Jonah Goldberg cannot find meaning

Jonah Goldberg, in an editorial published in the editorial pages of the various newspapers which published it, and on the National Review website, penned an article on the intellectual exercise craze of the day — attempting to sort out the items of popular culture which define the Bush Era.  Or, this Bush Decade, kind of, which is about to end, kind of.

The generic “Cult of the Presidency” is at work with these definitions, as well a bit of …

Likewise, the 1980s and 1990s felt like real decades, whether you hated them or not. Reagan and Bill Clinton, through force of personality alone, helped give the ’80s and ’90s a coherence.
But it doesn’t feel like we can say the same thing about George W. Bush’s oughts, in no small part because Bush showed neither the interest nor the ability to dominate the culture.

Funny thing, though, is that if you go back to 1995 and 1996 and 1997, you’ll find published opinions stating that Bill Clinton has not forced his dominance on the decade as have such figures as Ronald Reagan, that there is no “Clinton Decade”.  Maybe the Clinton Decade didn’t begin until the Monica Lewinsky Scandal, and it ended soon thereafter.  It appears we have granted Clinton the Seinfeld “Presidency about Nothing” honor, extolling the trifles and tribulations of the turbulent world.  And Darrell Hammond has defeated Phil Hartman for the SNL impersonation of Clinton.  The policies of the president himself?  I don’t know — he did some good things, he did some bad things, he sought to privatize Social Security but we like to pretend he didn’t, the dot-com bubble burst at the beginning of Bush’s administration and was sort of immediately floated into a housing boom — none of this matters or it all matters very little in assessing the “Clinton Decade” and the “Force of Personality” “Clinton imposed” on the “1990s Clinton Decade”.
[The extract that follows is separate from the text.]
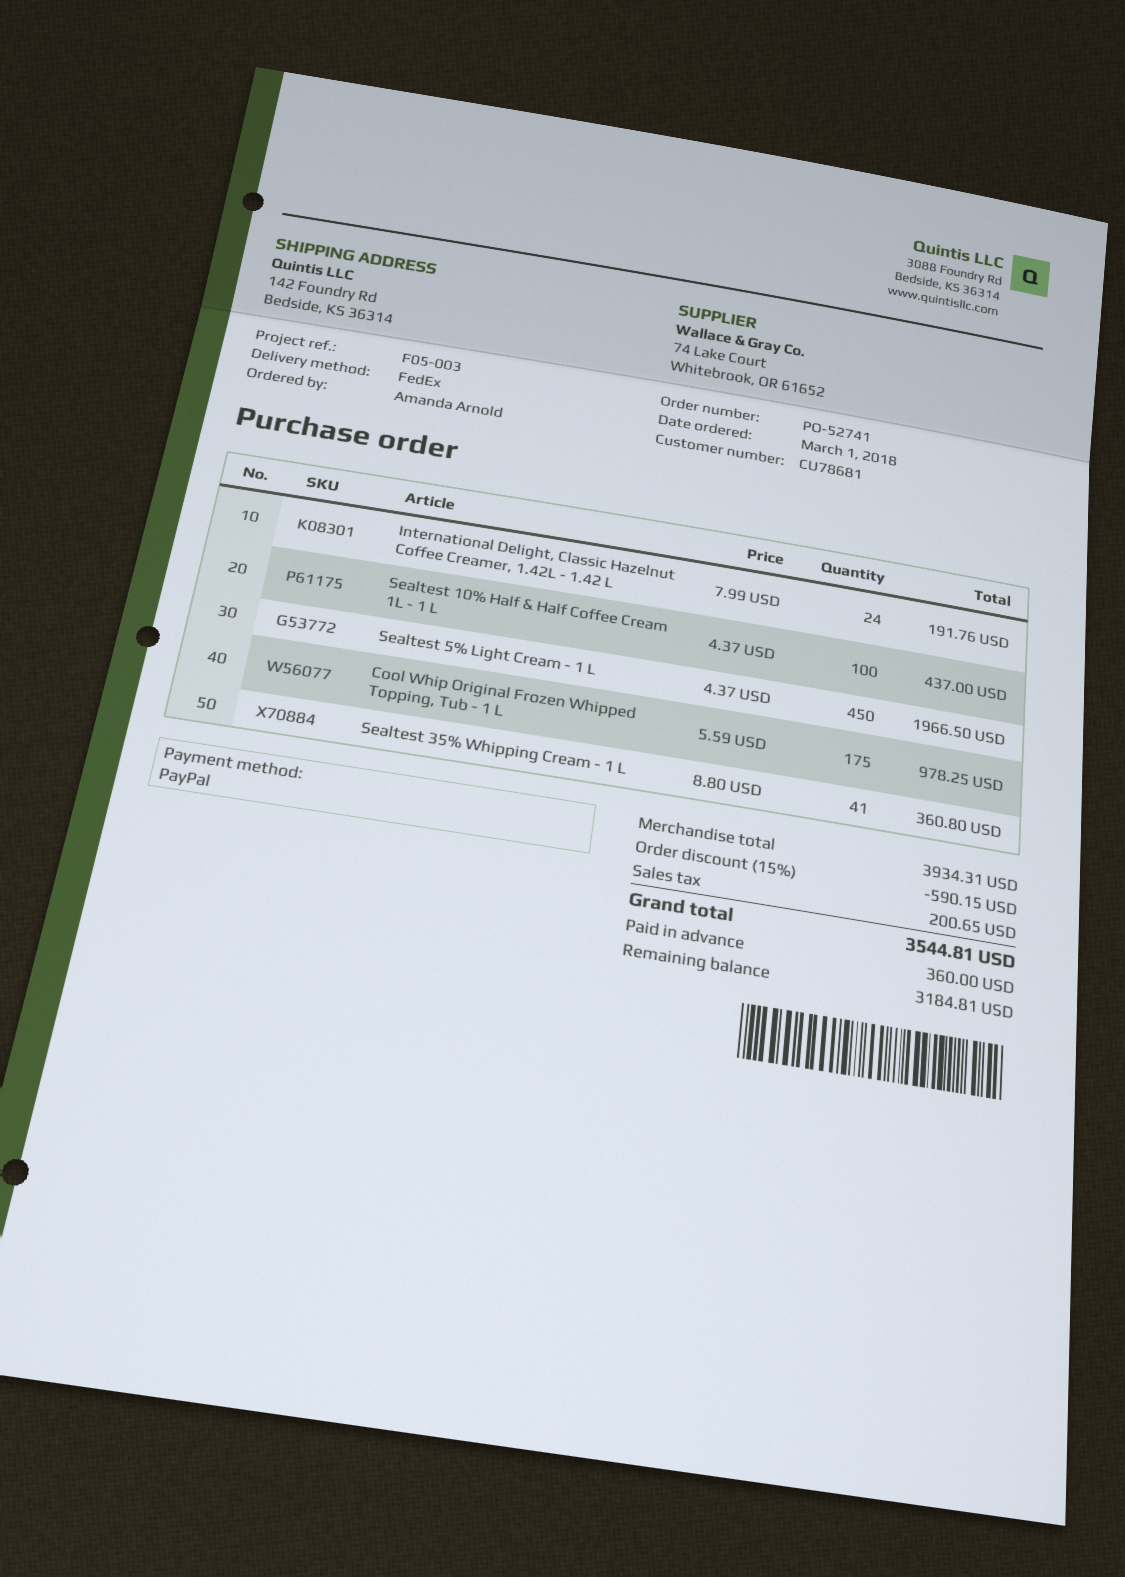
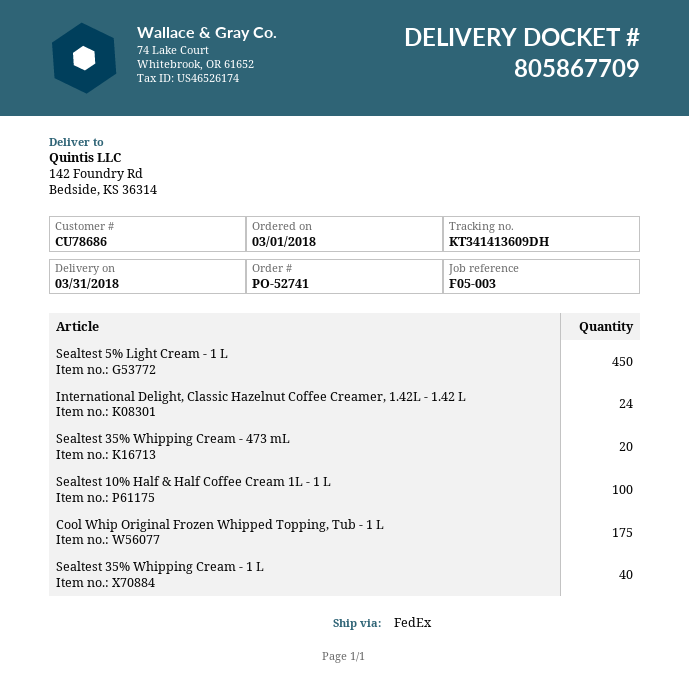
customer number: CU78681 -> CU78686
Sealtest 35% Whipping Cream - 1 L: 41 -> 40
Sealtest 35% Whipping Cream - 473 mL: none -> 20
Bush?  The entire nation has been trying to forget about for the past two years.  Which leads the pop culture equation to this line a little off:

Neither the pro-Bush nor anti-Bush segments of society seemed to control the commanding heights of the popular culture. After 9/11, the Bushian forces seemed to dominate — freedom fries, 24, the Dixie Chicks’ implosion — but that didn’t last long. And, with the exception of a brief counter-Bush surge led by the lefty blogosphere, Jon Stewart and the re-imagined coffeehouse rock version of the Dixie Chicks, the battle for decade dominance has been between a fizzle and a deadlock.The war on terrorism doesn’t define young peoples’ lives, but neither does Bush-hatred. Virtually all of the antiwar or anti-Bush screeds put out by Hollywood over the last year, including Oliver Stone’s latest doggerel, have bombed.

Few people want to watch a movie about George W Bush.  The anti-Bush screeds peeter out because we are all anti-Bush to the point where we are all post-Bush — there is no culture and (quasi)counter culture to be pushing up against.  And he forgot Green Day’s “American Idiot”.  Or, for that matter, to list something besides 24 as pro-Bush pop culture emphemia.

 Goldberg ends with an existential question.:

The interesting question is whether Obama can — with the aid of his accomplices — impose a meaning on our age, or whether the age of meaning itself is over.

Only by requiring all federal buildings to carry that one piece of iconography (you know what I’m referring to), banners hanging over every bridge and every building — Dear Leader Kim Jong Il style.  Otherwise, we’ll just have to shift meaning out of a pile of a series of Economic Stimulus bills in order to fill our empty little lives.